Katy, I’m not sure what will be done about the loan at this point. The son just found out a few days ago. The mother is separated but not yet divorced and with 5 kids still at home (including this one) she is struggling to keep her head above water. The oldest 3 of the 7 kids have all gone NC with the father….but he seems to be particularly targeting this oldest son (the one he got the “loan” for) and the secondary problem is if the FRAUD is prosecuted the man is a state employee and will lose his job….so there goes the mom’s child support.

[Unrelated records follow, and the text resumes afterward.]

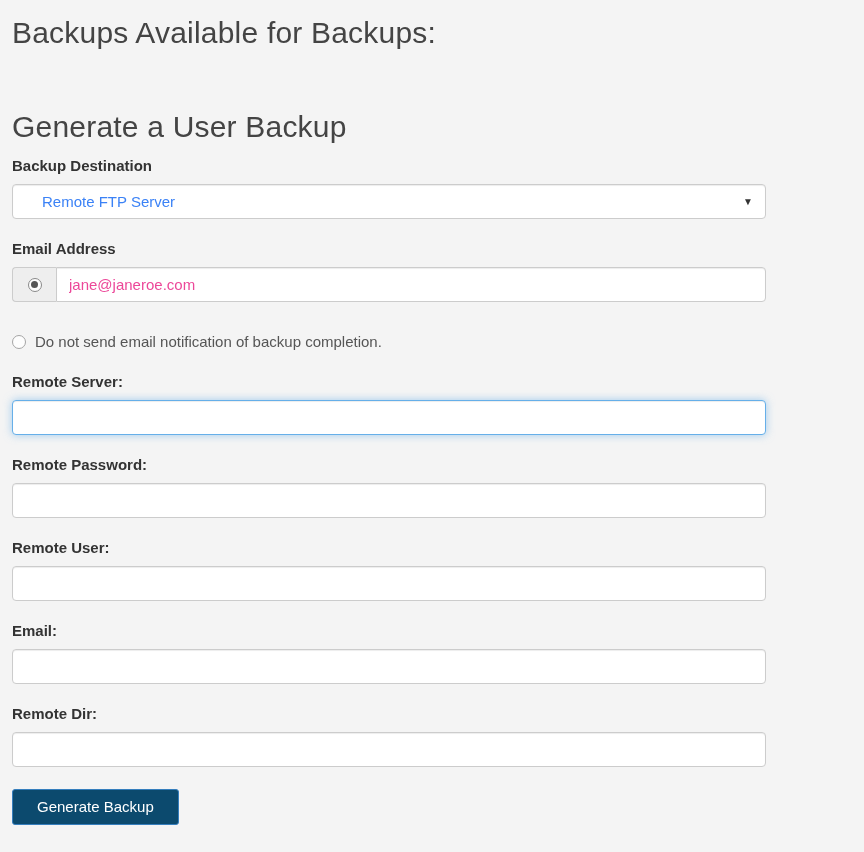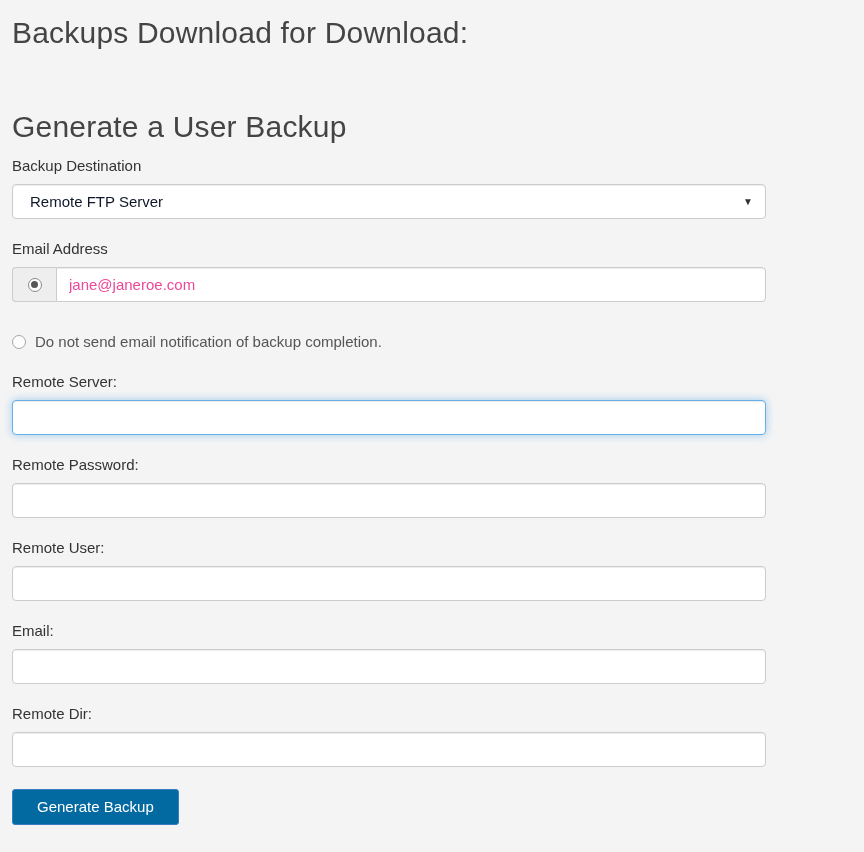"Backups Download for Download:" h1.page-title { text: Download for Download -> Available for Backups }
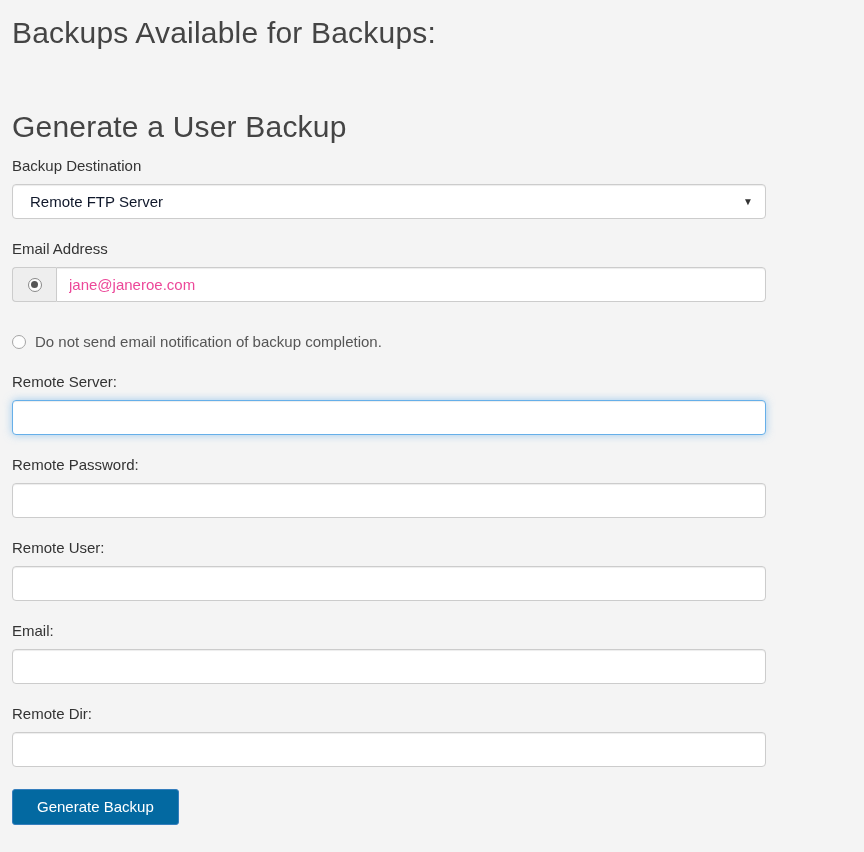"Backup Destination" .lbl { font-weight: 400 -> 700 }
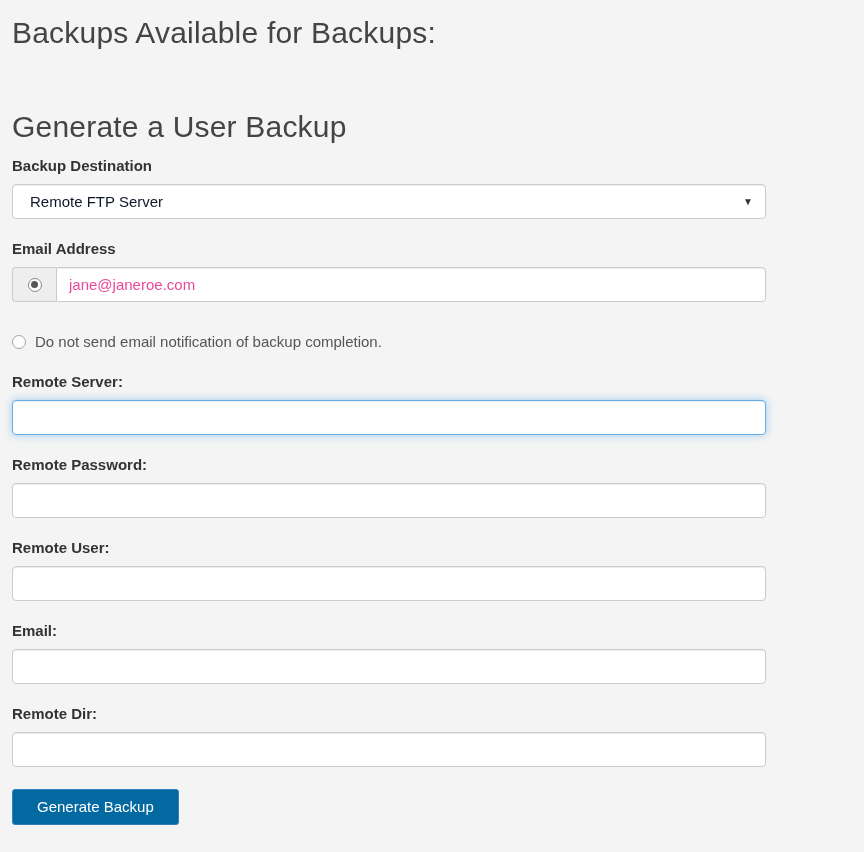"Remote FTP Server" select.form-control { color: #0f172a -> #3b82f6; padding-left: 17px -> 29px }
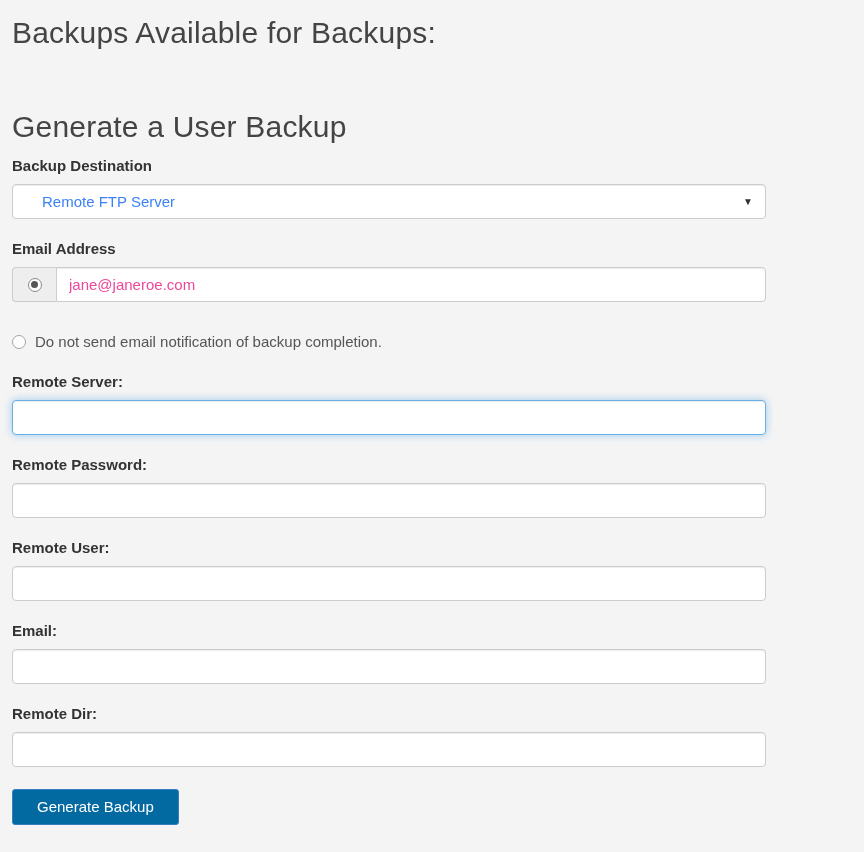"Generate Backup" .btn-primary { background: #0369a1 -> #0c4a6e }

It is one of those “damned if you do, damned if you don’t” situations. The son is learning what his father is, and his two sibs that are both over 18 (there are 7 kids) know what a sleeze bag daddy dearest is, but the 4 younger kids are still just hurt and confused. It is a big mess for sure, but this man is EVIL and I could write a book about what nasty things he has done to his 2 oldest children (both young adults now) who are GREAT young people. Kudos to the mom! I don’t know the younger kids all that well, but the youngest boy, who is about 4 is ADHD and I hope he doesn’t come out to be just like daddy dearest! He is a hand full now, but the rest of the kids as far as I can tell are all very normal and compassionate, great kids. I would be proud to have any of them as my child or grandchild. I’ll keep you posted on what the outcome of this story is.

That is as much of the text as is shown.